BEGIN GIVEN ENTRIES

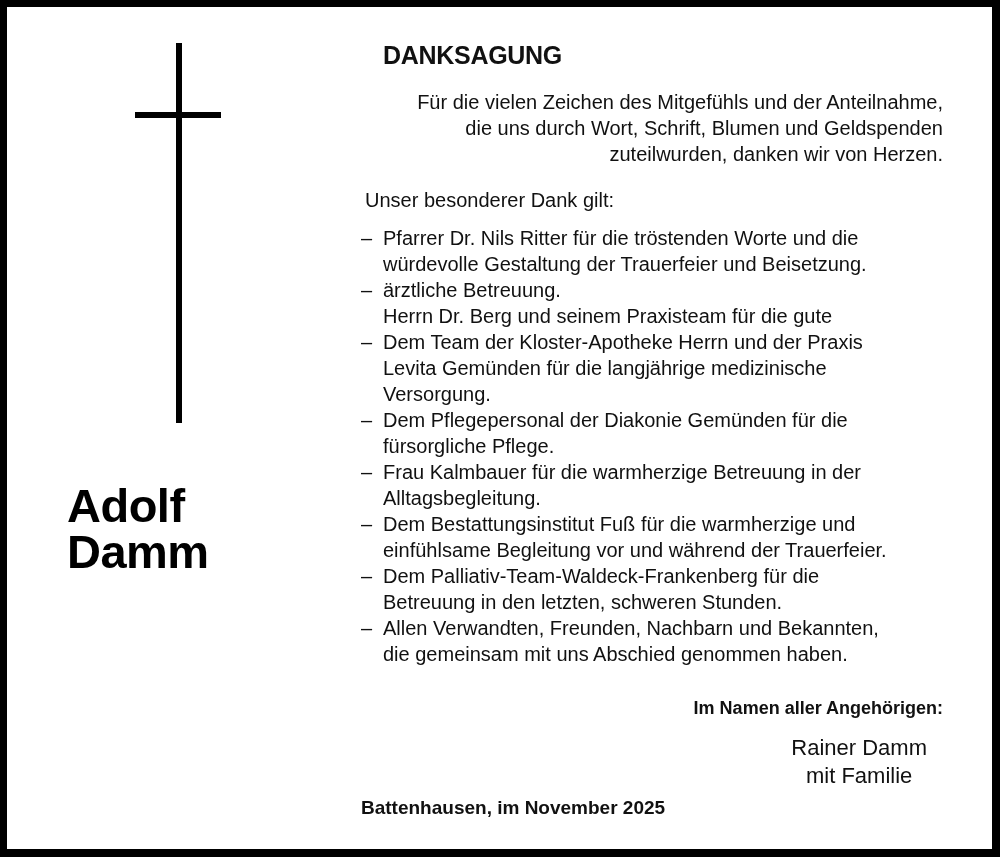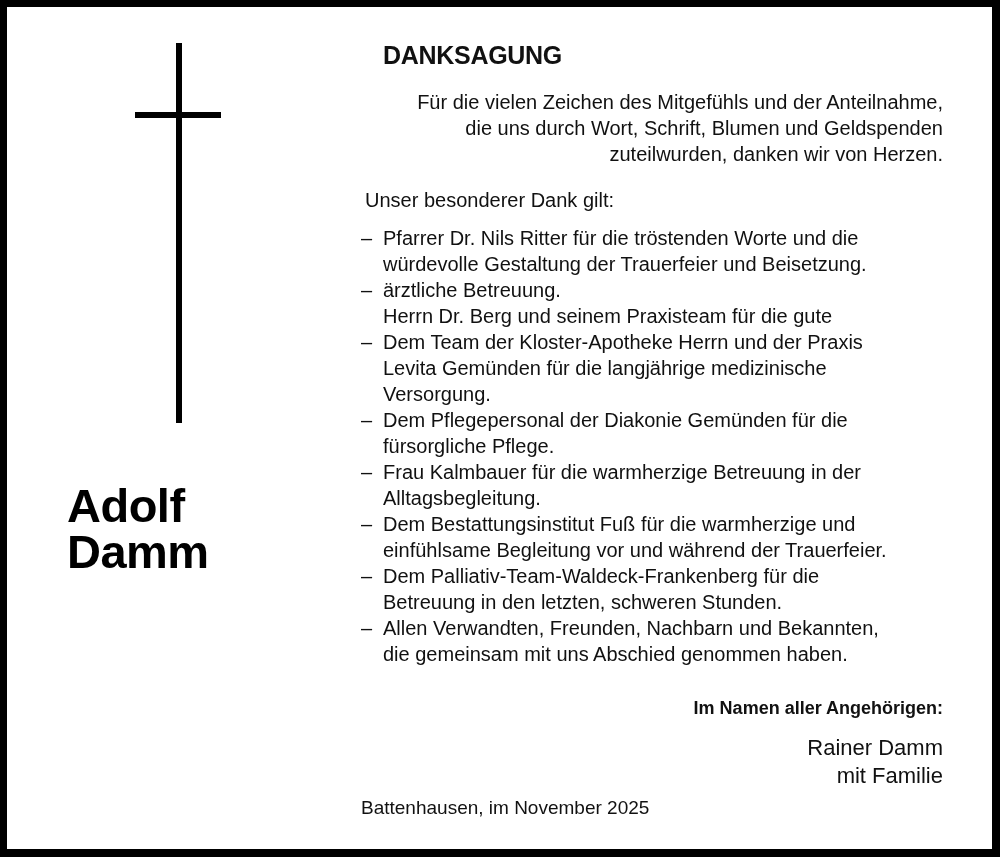--- a/index.html
+++ b/index.html
@@ -23,7 +23,7 @@
   .list li { position: relative; padding-left: 22px; }
   .list li .dash { position: absolute; left: 0; top: 0; }
   .sig-label { position: absolute; right: 0; top: 691px; font-weight: bold; font-size: 18px; }
-  .sig-names { position: absolute; right: 0; top: 727px; text-align: right; font-size: 22px; line-height: 28px; }
+  .sig-names { position: absolute; right: 16px; top: 727px; text-align: center; font-size: 22px; line-height: 28px; }
   .place { position: absolute; left: 0; top: 790px; font-weight: normal; font-size: 19px; }
 </style>
 </head>

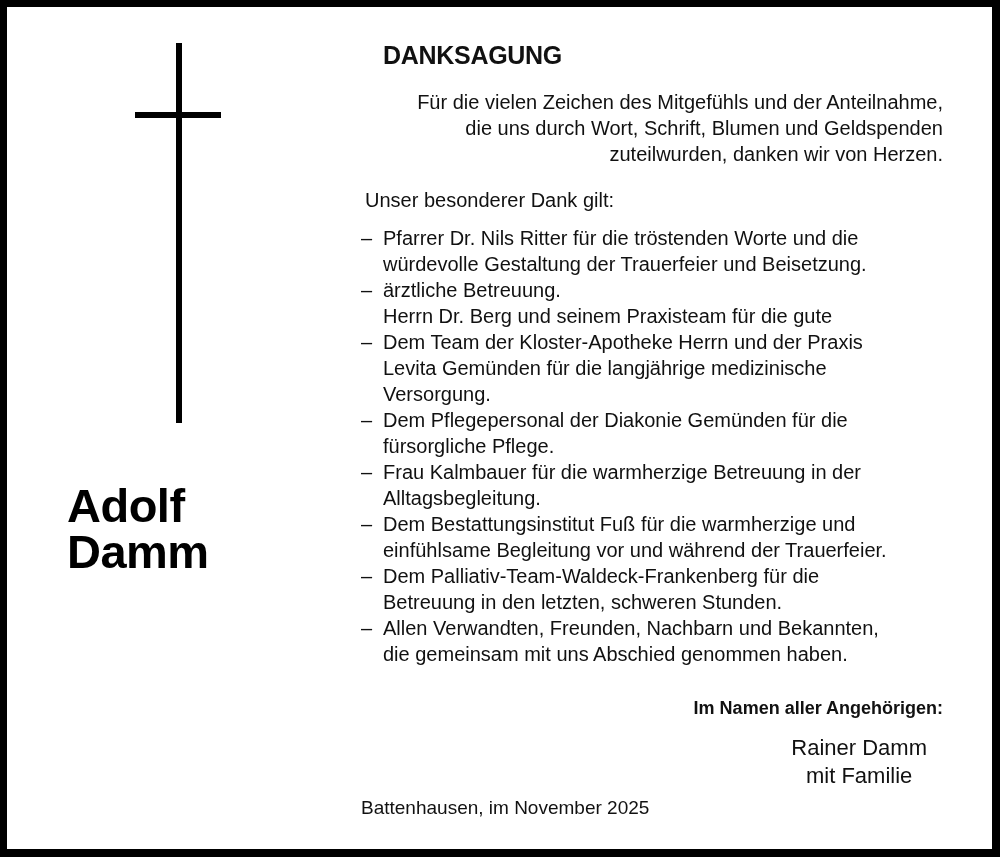--- a/index.html
+++ b/index.html
@@ -24,7 +24,7 @@
   .list li .dash { position: absolute; left: 0; top: 0; }
   .sig-label { position: absolute; right: 0; top: 691px; font-weight: bold; font-size: 18px; }
   .sig-names { position: absolute; right: 16px; top: 727px; text-align: center; font-size: 22px; line-height: 28px; }
-  .place { position: absolute; left: 0; top: 790px; font-weight: normal; font-size: 19px; }
+  .place { position: absolute; left: 0; top: 790px; font-weight: bold; font-size: 19px; }
 </style>
 </head>
 <body>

END GIVEN ENTRIES

— PROBLEM TO SOLVE —
Wherever a line in the entries holds "weight", copy that line.

— SOLUTION TO THE EXERCISE —
   .sig-label { position: absolute; right: 0; top: 691px; font-weight: bold; font-size: 18px; }
   .place { position: absolute; left: 0; top: 790px; font-weight: normal; font-size: 19px; }
   .sig-label { position: absolute; right: 0; top: 691px; font-weight: bold; font-size: 18px; }
-  .place { position: absolute; left: 0; top: 790px; font-weight: normal; font-size: 19px; }
+  .place { position: absolute; left: 0; top: 790px; font-weight: bold; font-size: 19px; }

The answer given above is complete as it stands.